International company Recorded Future, working in the field of technological security, concluded that for new attacks on investors, South Korea’s crypto-currencies, which occurred at the end of 2017, are the hacker group associated with the authorities of the DPRK.
“Agents of the North Korean government, especially the Lazarus group, continued their attacks on South Korean stock exchanges and their participants at the end of 2017 before New Year’s speech by Kim Jong-no and subsequent dialogues of North and South Korea,” the report said on the official website of Recorded Future.
The document clarifies that the goals of the group were not only the South Korean stock exchanges, including the Coinlink Exchange, but also the Friends of the Ministry of Foreign Affairs.
According to the text of the report, the technique, coding and goals allow us to assert that the actions of hackers are the North Korean government.
During the analysis of malicious programs, the company’s specialists discovered the code Destover.

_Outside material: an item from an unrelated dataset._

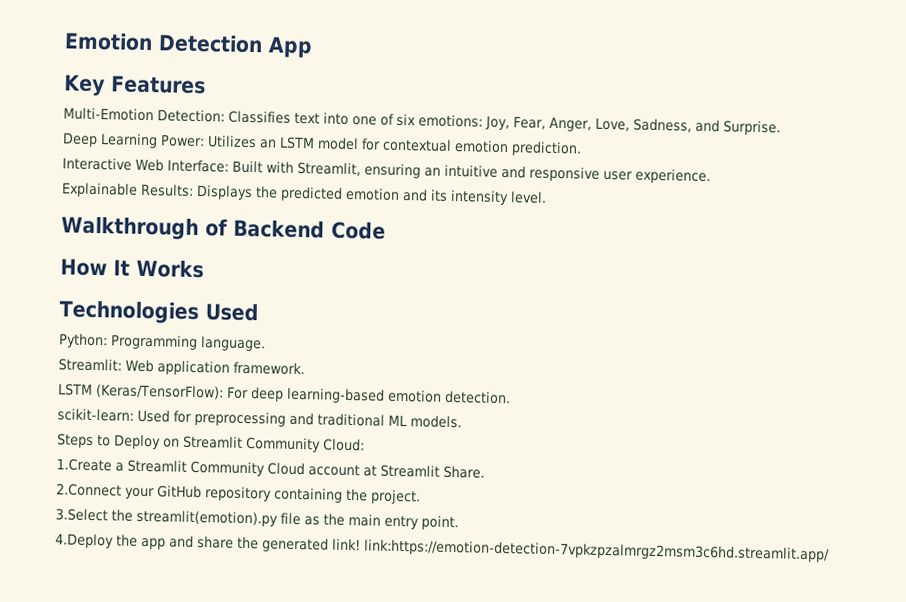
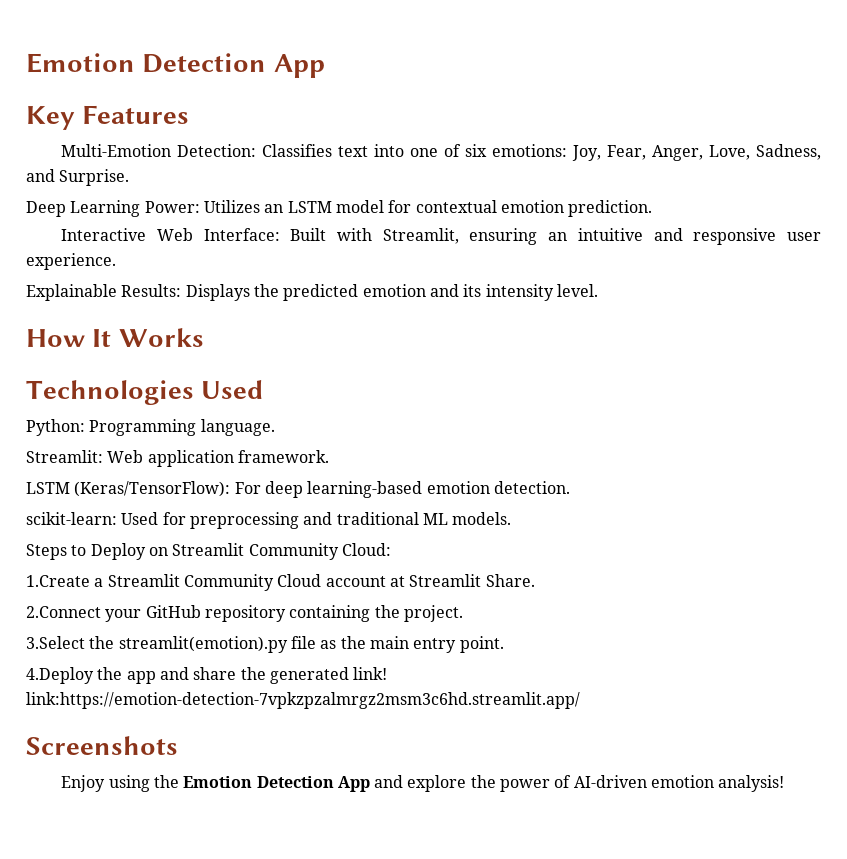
- Walkthrough of Backend Code
+ Screenshots
+ Enjoy using the Emotion Detection App and explore the power of AI-driven emotion analysis!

“Destover was involved in a number of operations associated with the DPRK: against Sony Pictures Entertainment in 2014, the Polish banks in January 2017, as well as the first victim of the WannaCry virus in February 2017,” the authors of the report write.

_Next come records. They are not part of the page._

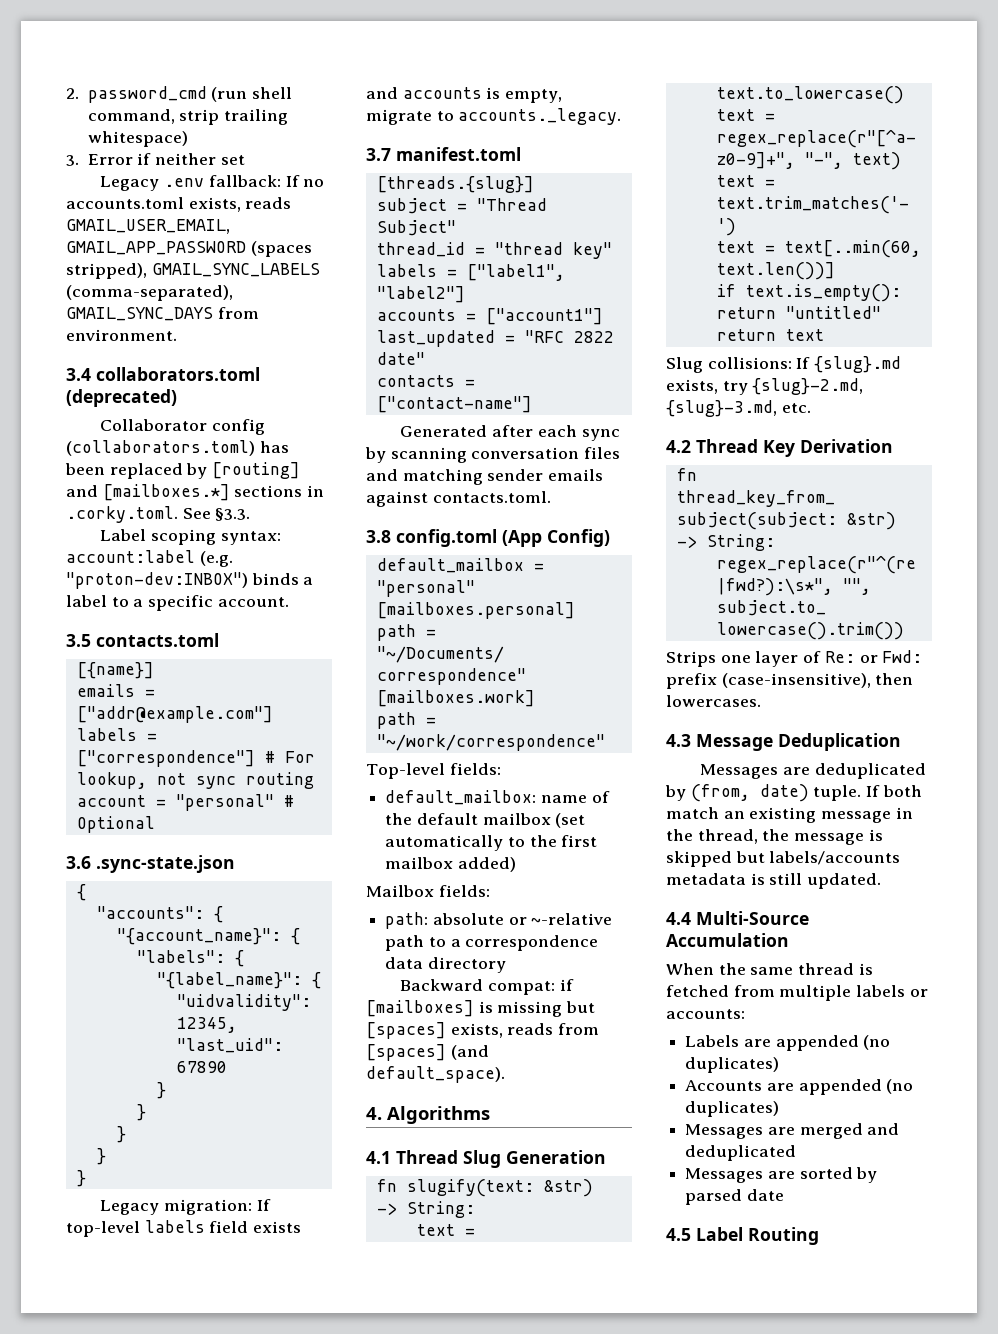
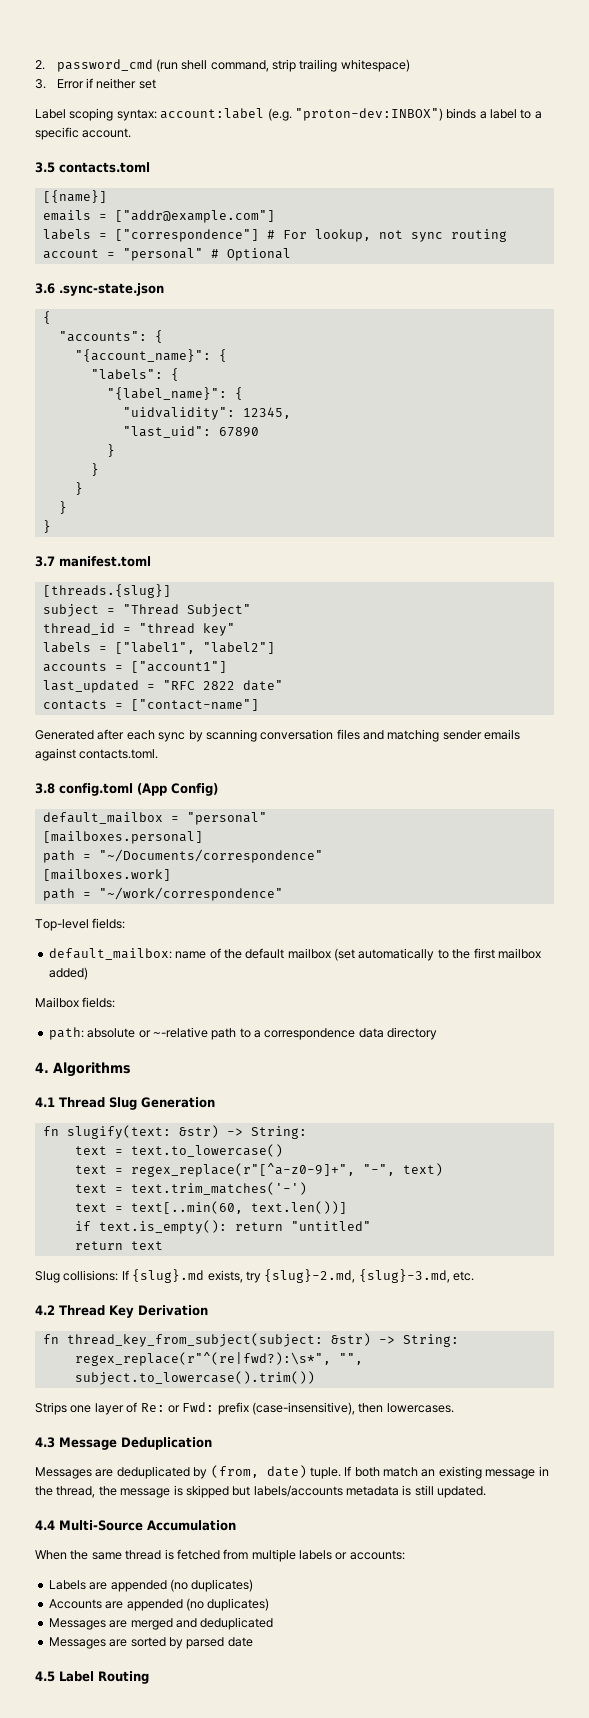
- Legacy .env fallback: If no accounts.toml exists, reads GMAIL_USER_EMAIL, GMAIL_APP_PASSWORD (spaces stripped), GMAIL_SYNC_LABELS (comma-separated), GMAIL_SYNC_DAYS from environment.
- 3.4 collaborators.toml (deprecated)
- Collaborator config (collaborators.toml) has been replaced by [routing] and [mailboxes.*] sections in .corky.toml. See §3.3.
- Legacy migration: If top-level labels field exists and accounts is empty, migrate to accounts._legacy.
- Backward compat: if [mailboxes] is missing but [spaces] exists, reads from [spaces] (and default_space).

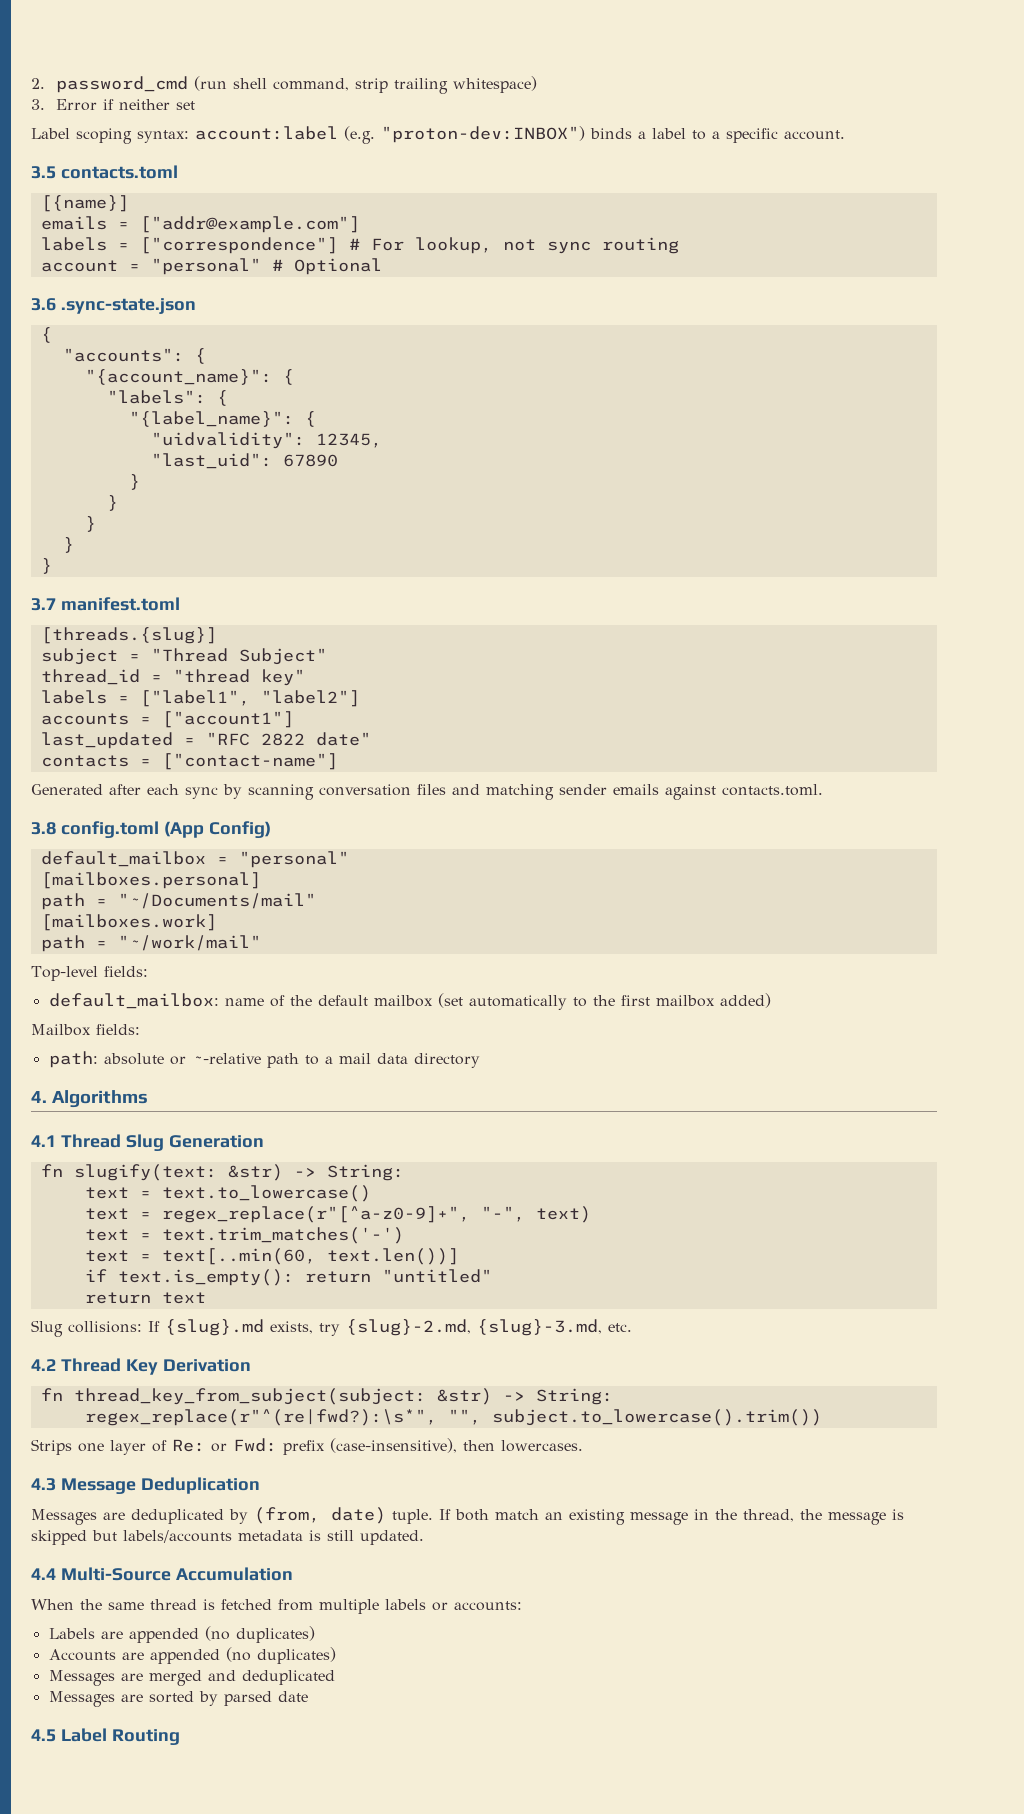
- path = "~/Documents/correspondence"
+ path = "~/Documents/mail"
- path = "~/work/correspondence"
+ path = "~/work/mail"
- path: absolute or ~-relative path to a correspondence data directory
+ path: absolute or ~-relative path to a mail data directory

According to experts, the malicious program used, including Chinese terms, “as a distracting maneuver.”
Earlier, the company’s specialists in the field of cyber security AlienVault revealed a malicious program that installed an application for the extraction of crypto currency on the infected computer, and the resulting revenue was redirected to the server in the DPRK.
In mid-December, South Korean intelligence said it had received evidence of possible involvement of the DPRK in the theft of personal information of about 30,000 users of Bithumb’s most popular currency exchange in the country. Another similar incident occurred on another site – Coinis – in September.